Edit difference data:
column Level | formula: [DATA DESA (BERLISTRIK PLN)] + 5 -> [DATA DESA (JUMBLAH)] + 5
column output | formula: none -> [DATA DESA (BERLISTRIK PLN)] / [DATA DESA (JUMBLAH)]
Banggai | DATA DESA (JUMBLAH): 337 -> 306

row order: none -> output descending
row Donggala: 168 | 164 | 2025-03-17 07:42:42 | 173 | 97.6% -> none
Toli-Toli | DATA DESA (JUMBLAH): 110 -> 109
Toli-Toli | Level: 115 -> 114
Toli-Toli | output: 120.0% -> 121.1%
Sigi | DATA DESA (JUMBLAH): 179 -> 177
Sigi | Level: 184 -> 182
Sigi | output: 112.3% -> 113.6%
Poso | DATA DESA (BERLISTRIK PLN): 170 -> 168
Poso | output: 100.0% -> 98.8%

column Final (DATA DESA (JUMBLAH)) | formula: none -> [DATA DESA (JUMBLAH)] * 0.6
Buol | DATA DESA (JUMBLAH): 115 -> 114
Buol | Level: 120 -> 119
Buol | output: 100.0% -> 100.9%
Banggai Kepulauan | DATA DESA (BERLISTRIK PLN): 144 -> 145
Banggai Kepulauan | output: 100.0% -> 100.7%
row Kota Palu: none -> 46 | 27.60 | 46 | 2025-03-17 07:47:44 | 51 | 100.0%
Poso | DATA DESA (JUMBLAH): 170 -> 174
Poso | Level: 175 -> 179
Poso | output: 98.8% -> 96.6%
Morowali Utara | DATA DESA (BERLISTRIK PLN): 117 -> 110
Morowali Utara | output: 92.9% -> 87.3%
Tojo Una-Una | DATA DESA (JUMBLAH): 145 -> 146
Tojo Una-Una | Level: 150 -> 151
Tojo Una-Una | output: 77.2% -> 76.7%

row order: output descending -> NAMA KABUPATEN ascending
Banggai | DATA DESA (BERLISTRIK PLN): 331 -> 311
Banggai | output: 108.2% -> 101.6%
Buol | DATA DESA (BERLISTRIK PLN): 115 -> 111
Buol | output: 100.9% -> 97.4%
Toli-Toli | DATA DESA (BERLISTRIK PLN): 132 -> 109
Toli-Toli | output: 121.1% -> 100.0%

Problem details: All of the entries must be printed again exactly as given.

Answer area:
column Level | formula: [DATA DESA (BERLISTRIK PLN)] + 5 -> [DATA DESA (JUMBLAH)] + 5
column output | formula: none -> [DATA DESA (BERLISTRIK PLN)] / [DATA DESA (JUMBLAH)]
Banggai | DATA DESA (JUMBLAH): 337 -> 306

row order: none -> output descending
row Donggala: 168 | 164 | 2025-03-17 07:42:42 | 173 | 97.6% -> none
Toli-Toli | DATA DESA (JUMBLAH): 110 -> 109
Toli-Toli | Level: 115 -> 114
Toli-Toli | output: 120.0% -> 121.1%
Sigi | DATA DESA (JUMBLAH): 179 -> 177
Sigi | Level: 184 -> 182
Sigi | output: 112.3% -> 113.6%
Poso | DATA DESA (BERLISTRIK PLN): 170 -> 168
Poso | output: 100.0% -> 98.8%

column Final (DATA DESA (JUMBLAH)) | formula: none -> [DATA DESA (JUMBLAH)] * 0.6
Buol | DATA DESA (JUMBLAH): 115 -> 114
Buol | Level: 120 -> 119
Buol | output: 100.0% -> 100.9%
Banggai Kepulauan | DATA DESA (BERLISTRIK PLN): 144 -> 145
Banggai Kepulauan | output: 100.0% -> 100.7%
row Kota Palu: none -> 46 | 27.60 | 46 | 2025-03-17 07:47:44 | 51 | 100.0%
Poso | DATA DESA (JUMBLAH): 170 -> 174
Poso | Level: 175 -> 179
Poso | output: 98.8% -> 96.6%
Morowali Utara | DATA DESA (BERLISTRIK PLN): 117 -> 110
Morowali Utara | output: 92.9% -> 87.3%
Tojo Una-Una | DATA DESA (JUMBLAH): 145 -> 146
Tojo Una-Una | Level: 150 -> 151
Tojo Una-Una | output: 77.2% -> 76.7%

row order: output descending -> NAMA KABUPATEN ascending
Banggai | DATA DESA (BERLISTRIK PLN): 331 -> 311
Banggai | output: 108.2% -> 101.6%
Buol | DATA DESA (BERLISTRIK PLN): 115 -> 111
Buol | output: 100.9% -> 97.4%
Toli-Toli | DATA DESA (BERLISTRIK PLN): 132 -> 109
Toli-Toli | output: 121.1% -> 100.0%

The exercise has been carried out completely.